Selective Indignation 262


For his first nine years as Prime Minister, Tony Blair appointed NO women to any of the “Great offices of state” over which Corbyn is under such concerted media fire. And he had many less women in his shadow cabinet and cabinet. Yet there was virtually no media comment at all, and none of this line of right wing “feminists” lambasting him.

Explain.


Allowed HTML - you can use: <a href="" title=""> <abbr title=""> <acronym title=""> <b> <blockquote cite=""> <cite> <code> <del datetime=""> <em> <i> <q cite=""> <s> <strike> <strong>

262 thoughts on “Selective Indignation

1 6 7 8 9
  • Ishmael

    “Can you post a link to the Conservatives video again?”

    It was taken down just as I was posting here. Sure it’s all out there somewhere though.

  • MJ

    “I find it had to believe these brazen lies haven’t, by themselves alone, blown up the Tory party”

    Par for the course I would have thought. Remember the poster campaign when Blair first got in, with the devil eyes? Ok, they get it right occasionally.

  • Ishmael

    BTW Criag, my research is pretty crap but I don’t (as others don’t) just ‘comment’. I support, have supported in my own loose way this blog for ages, With someone like Mary as a stand out example I really think this painting ‘our’ role in this way as nice at all. Sure some just make remarks. But many bend over backward for you…And you ask them to sometimes, research something or do something.

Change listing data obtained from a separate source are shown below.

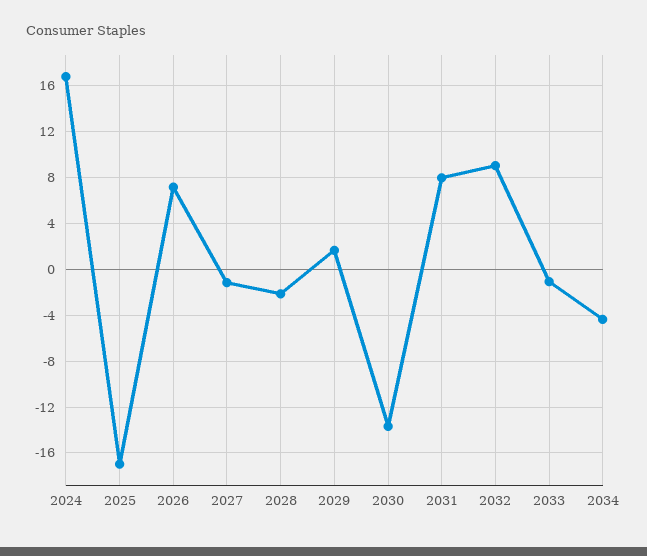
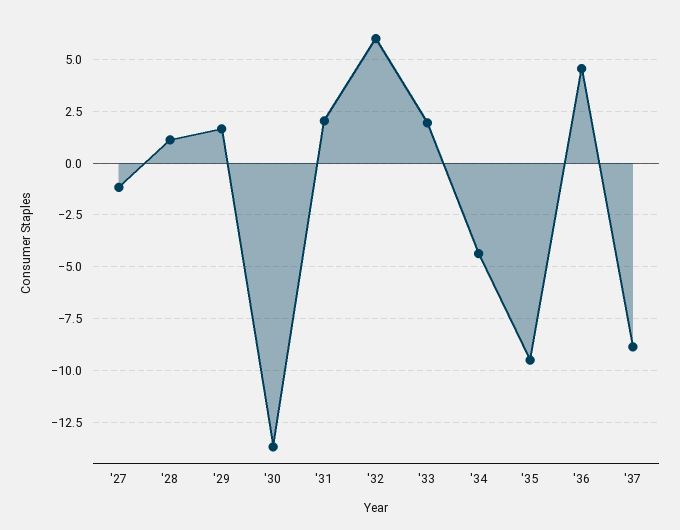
2024: 17 -> none
2025: -17 -> none
2026: 7 -> none
2028: -2 -> 1
2031: 8 -> 2
2032: 9 -> 6
2033: -1 -> 2
'35: none -> -9.5
'36: none -> 4.5
'37: none -> -9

    Nuff said, i’ll move on from this issues…

  • Jon

    Several commentators have suggested that the cries of “sexism” from the political/mainstream are Left-wing in nature. In fact, it is folks from the Right who have suddenly, erm, discovered feminist principles.

    I think the difference is important – just because someone misuses feminism for their political convenience does not discredit the real feminist movement.

  • Ishmael

    Sry correction, ‘I really think this painting ‘our’ role in this way is* not* nice at all…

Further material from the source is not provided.